Real Motives behind Regulation of WhatsApp and Google Hangouts
The Parliament Portfolio Committee on Telecommunications & Postal Services had a meeting on the 26th of January 2016 to discuss the need for regulating WhatsApp and other over-the-top (OTT) service providers.
Over-the-top services, such as WhatsApp, Google Hangouts & Skype, make it possible for people to make calls using the internet and thus their existing data to connect with others across the globe. Users only pay for the data they use, meaning that they don’t have to pay per SMS or call.
For MTN and Vodacom the problem is that they don’t earn anything on the calls or texts from OTTs. WhatsApp, Skype and Google Hangouts are able to offer the services free, because they make money from advertising. Since they are internationally based, they can offer their services across geographical boundaries, unlike MTN, Vodacom and Cell C that can only offer services to subscribers within their jurisdiction. Mobile network users pay high amounts for international calls, making it a better option to use for instance, Skype to call overseas.

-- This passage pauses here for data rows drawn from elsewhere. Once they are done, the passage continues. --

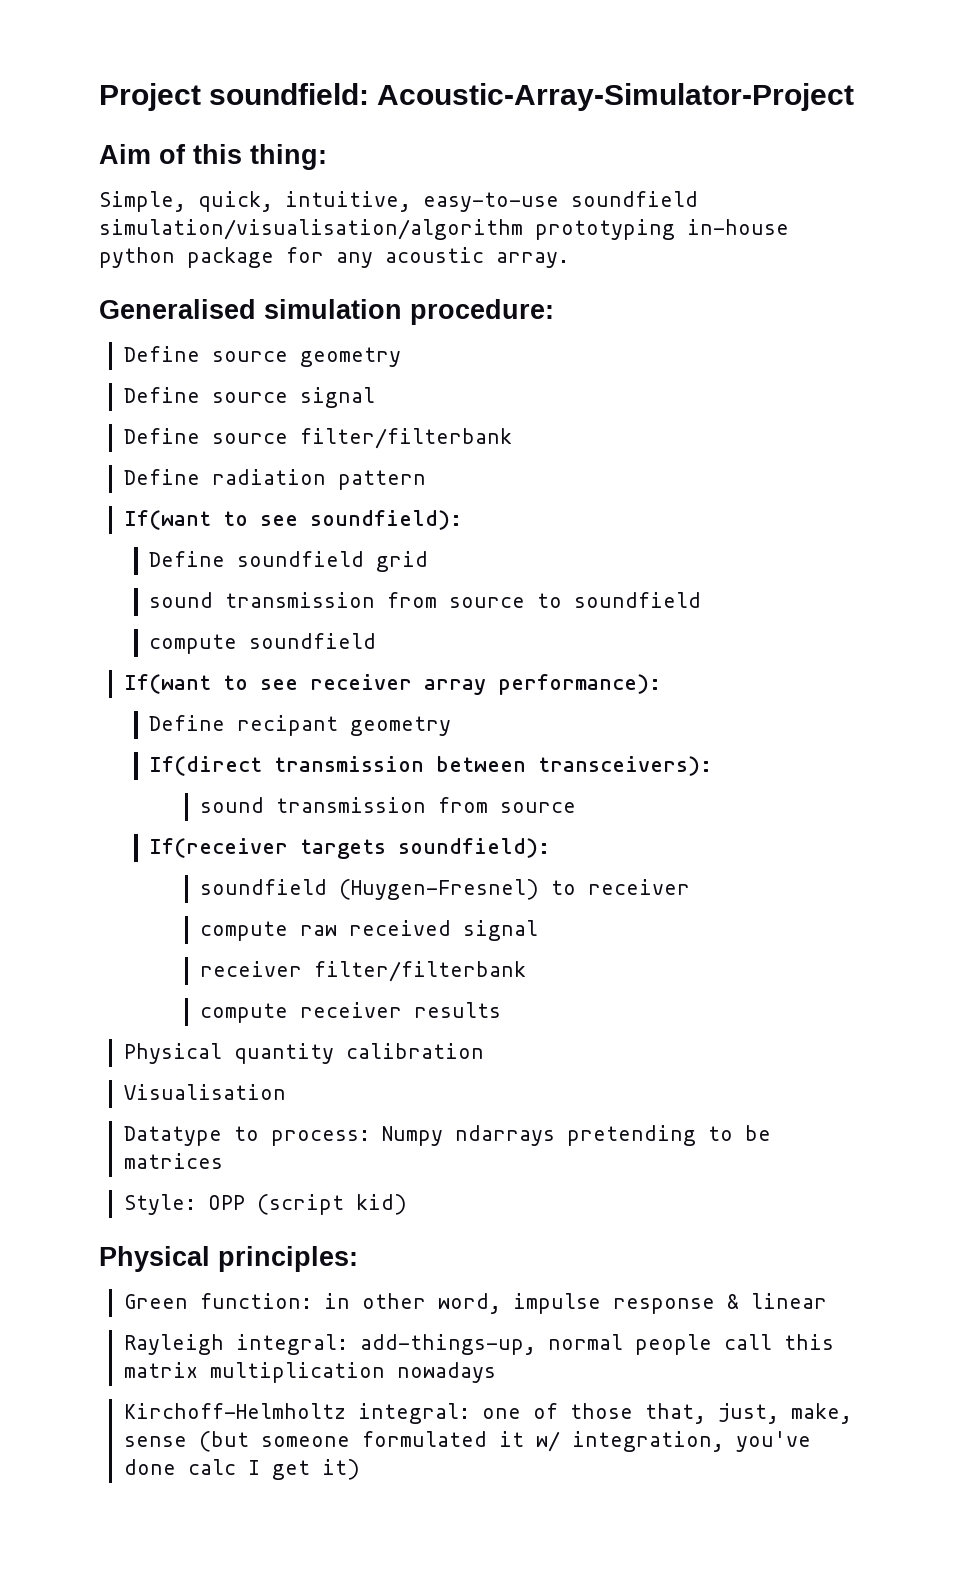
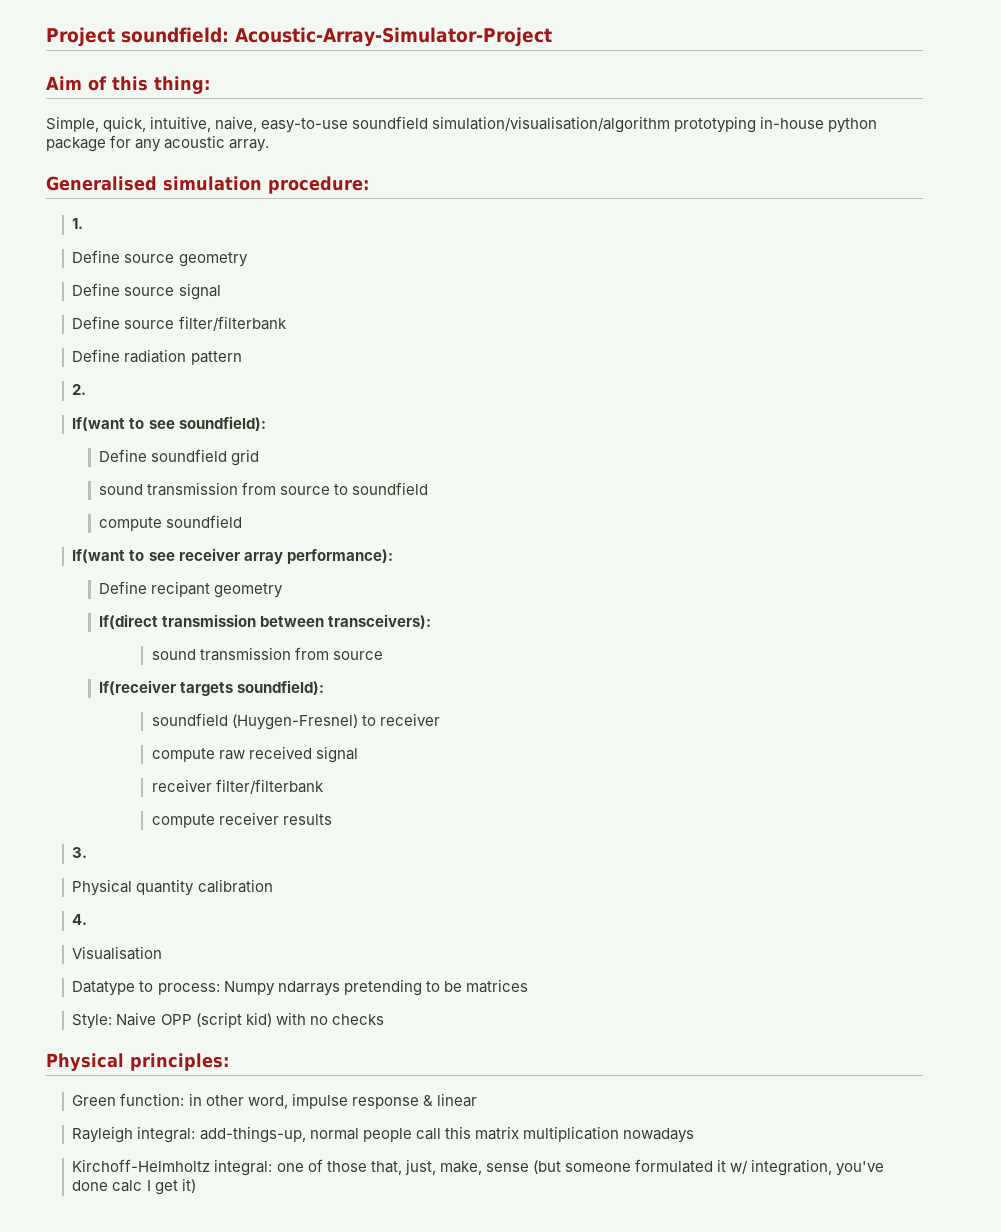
(411, 201) none -> [215,116,258,132] naive,
(554, 312) none -> [72,218,84,229] // 1.
(427, 480) none -> [72,384,87,395] // 2.
(501, 1010) none -> [72,847,88,858] // 3.
(485, 1051) none -> [72,914,88,925] // 4.
(197, 1204) none -> [116,1012,157,1026] Naive
(408, 1204) none -> [275,1012,384,1025] with no checks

The mobile networks argue that they are licensed and because of the regulations, they have to invest a lot of money annually to upgrade their networks, make services available nationally and ensure best quality of service regardless of how many users are in a geographic location. They want OTTs to be regulated in the same way.
They argue that OTT services are available through internet connectivity and thus use data (bandwidth) with the users connecting to the internet through Telkom or one of the mobile networks. As such, the OTTs run on the existing communication infrastructure and don’t need to develop infrastructure of their own. Surprisingly, Cell C came out in support of non-regulation, arguing that corporate greed is behind the drive for regulating of OTTs. Other stakeholders have added that since users already pay for the data from the mobile networks, how they use the data shouldn’t be regulated.
If the OTT services are licensed, Google and Facebook will then have to charge users, reducing their competitive edge. Any such regulation in terms of taxation, having to pay for infrastructure development and having to ensure availability nationally will mean expenses to be carried for offering free services.
The two giants will have to rethink whether the services should be available to South Africans at all. In the worst case scenario, the public will end up paying for the services or have no access at all. Regulation will also mean control over content and the privacy settings of users, taking away the freedom to discuss issues without Big Brother lurking.
Many players feel that the mobile networks want to stifle competition through regulation so that they can keep their prices at existing levels. In South Africa, where many consumers cannot afford the high communication costs of mobile networks, WhatsApp provides a welcome alternative. If users have to pay for the OTT communication, they will end up paying double, because they’ll be paying for both the bandwidth and the service.
Fast, efficient and cheap communication will be something of the past and we’ll move backwards in time to a period where mobile networks had monopolies over text communication.